2. The medical linear accelerator of claim 1, wherein the electromagnetic wave source is a klystron and the medical linear accelerator is a standing wave accelerator.
3. The medical linear accelerator of claim 2, wherein the thickness of the x-ray emitting target is between 0.01 and 0.2 radiation lengths.
4. The medical linear accelerator of claim 2, wherein the accelerator is coupled to a robotic arm.
5. The medical linear accelerator of claim 2, wherein the accelerator is coupled to a gantry.
6. The medical linear accelerator of claim 2, wherein the traveling wave RF linear accelerator is an X-Band, C-Band, S-Band or L-Band linear accelerator.
7. The medical linear accelerator of claim 2, wherein the accelerator target structure is further comprised of a heat sink coupled to the x-ray emitting target.
8. The medical linear accelerator of claim 1, wherein the electromagnetic wave source is a magnetron and the medical linear accelerator is a traveling wave accelerator.

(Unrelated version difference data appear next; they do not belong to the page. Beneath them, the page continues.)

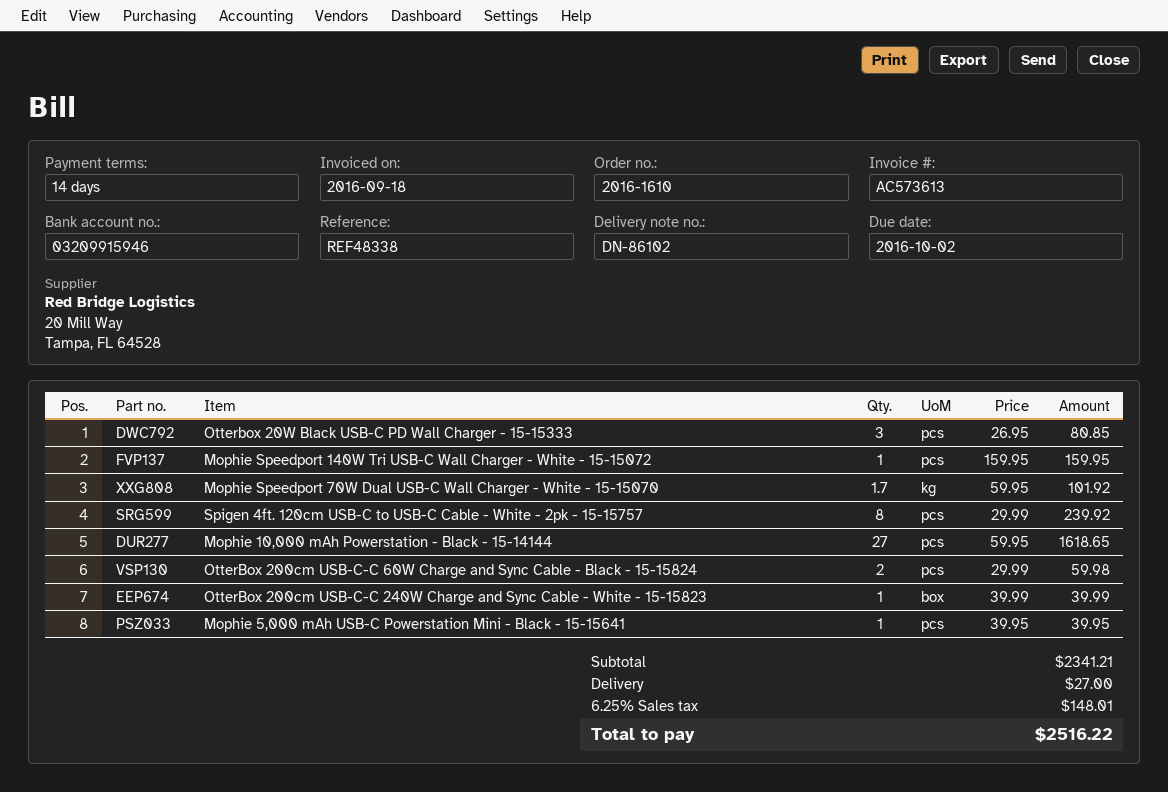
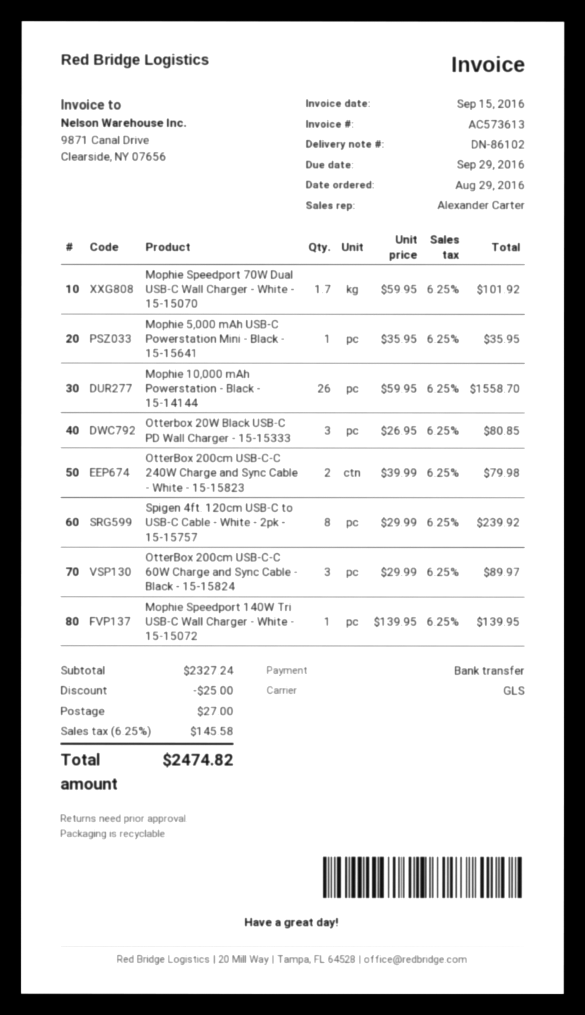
invoice date: 2016-09-18 -> 2016-09-15
due date: 2016-10-02 -> 2016-09-29
Mophie Speedport 140W Tri USB-C Wall Charger - White - 15-15072: 1 x 159.95 = 159.95 -> 1 x 139.95 = 139.95
Mophie 10,000 mAh Powerstation - Black - 15-14144: 27 x 59.95 = 1618.65 -> 26 x 59.95 = 1558.70
OtterBox 200cm USB-C-C 60W Charge and Sync Cable - Black - 15-15824: 2 x 29.99 = 59.98 -> 3 x 29.99 = 89.97
OtterBox 200cm USB-C-C 240W Charge and Sync Cable - White - 15-15823: 1 x 39.99 = 39.99 -> 2 x 39.99 = 79.98
Mophie 5,000 mAh USB-C Powerstation Mini - Black - 15-15641: 1 x 39.95 = 39.95 -> 1 x 35.95 = 35.95
subtotal: 2341.21 -> 2327.24
discount: none -> 25.00
tax: 6.25% = 148.01 -> 6.25% = 145.58
total: 2516.22 -> 2474.82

9. The medical linear accelerator of claim 8, wherein the thickness of the x-ray emitting target is between 0.01 and 0.2 radiation lengths.
10. The medical linear accelerator of claim 8, wherein the accelerator is coupled to a robotic arm.
11. The medical linear accelerator of claim 8, wherein the accelerator is coupled to a gantry.
12. The medical linear accelerator of claim 8, wherein the traveling wave RF linear accelerator is an X-Band, C-Band, S-Band or L-Band linear accelerator.
13. The medical linear accelerator of claim 8, wherein the accelerator target structure is further comprised of a heat sink coupled to the x-ray emitting target.